__What to do__. Each line below that includes the word "collection" adds one to the count; give that count and nothing else.

__Extracted material__.
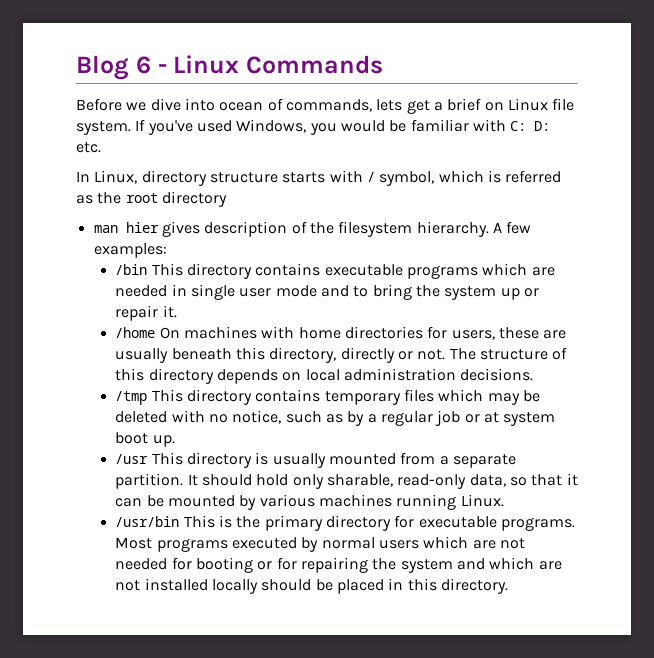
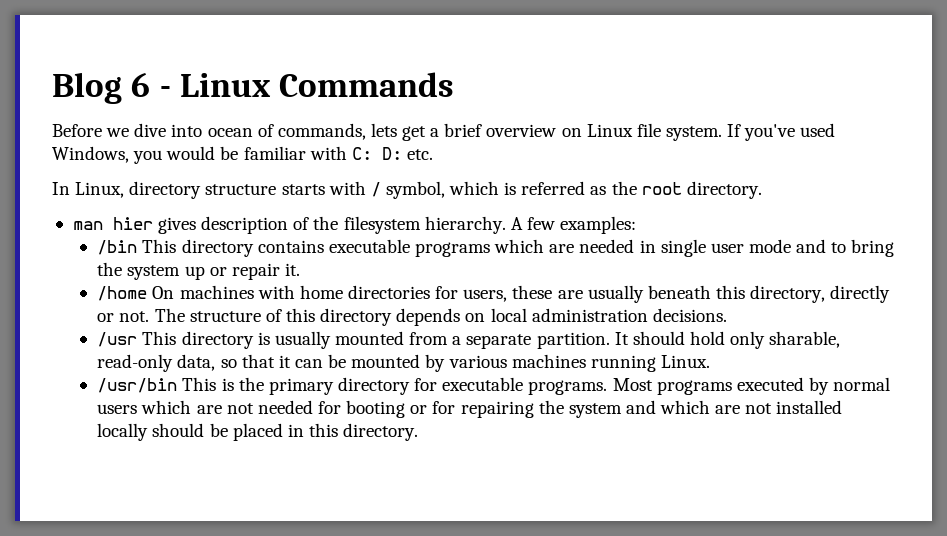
- Before we dive into ocean of commands, lets get a brief on Linux file system.
+ Before we dive into ocean of commands, lets get a brief overview on Linux file system.
- In Linux, directory structure starts with / symbol, which is referred as the root directory
+ In Linux, directory structure starts with / symbol, which is referred as the root directory.
- /tmp This directory contains temporary files which may be deleted with no notice, such as by a regular job or at system boot up.

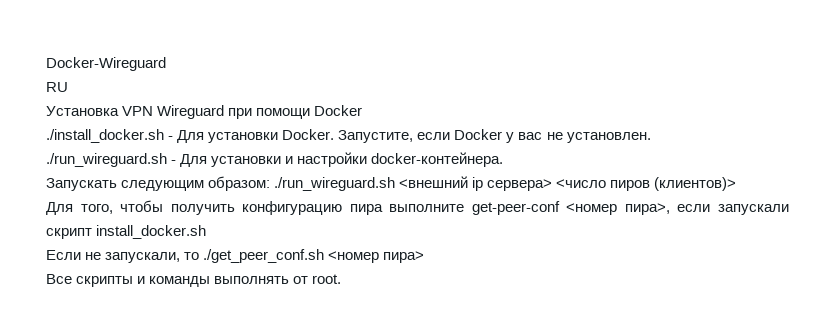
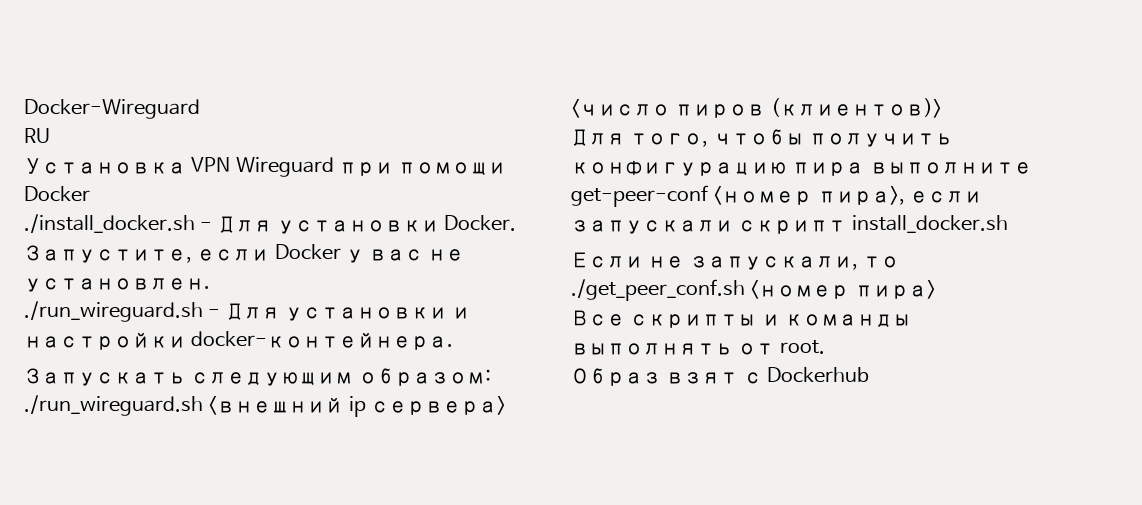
+ Образ взят с Dockerhub

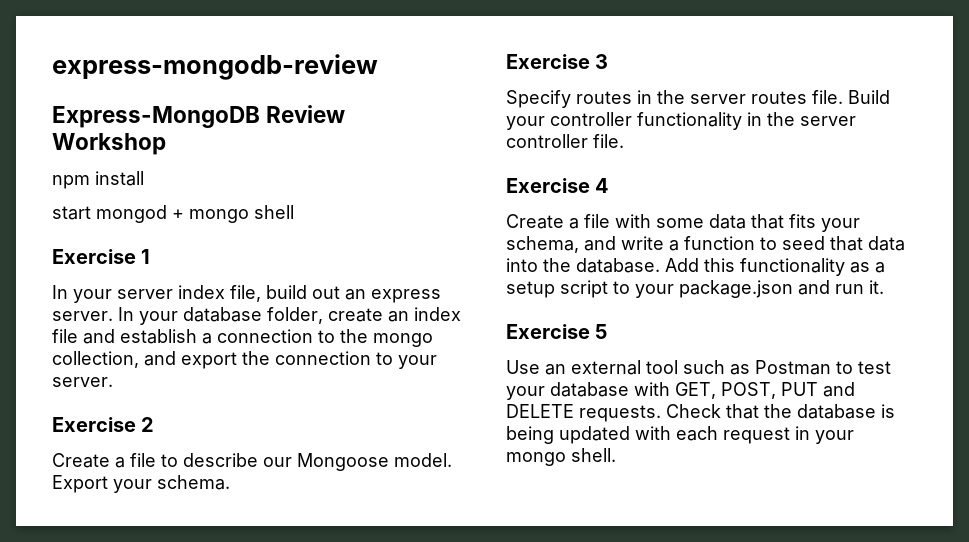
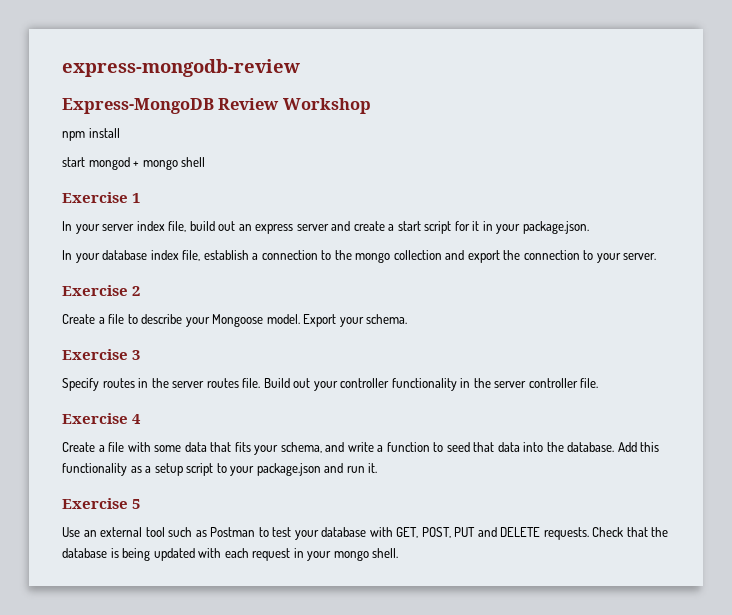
- In your server index file, build out an express server. In your database folder, create an index file and establish a connection to the mongo collection, and export the connection to your server.
+ In your server index file, build out an express server and create a start script for it in your package.json.
+ In your database index file, establish a connection to the mongo collection and export the connection to your server.
- Create a file to describe our Mongoose model.
+ Create a file to describe your Mongoose model.
- Build your controller functionality in the server controller file.
+ Build out your controller functionality in the server controller file.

__Output of the exercise__. 2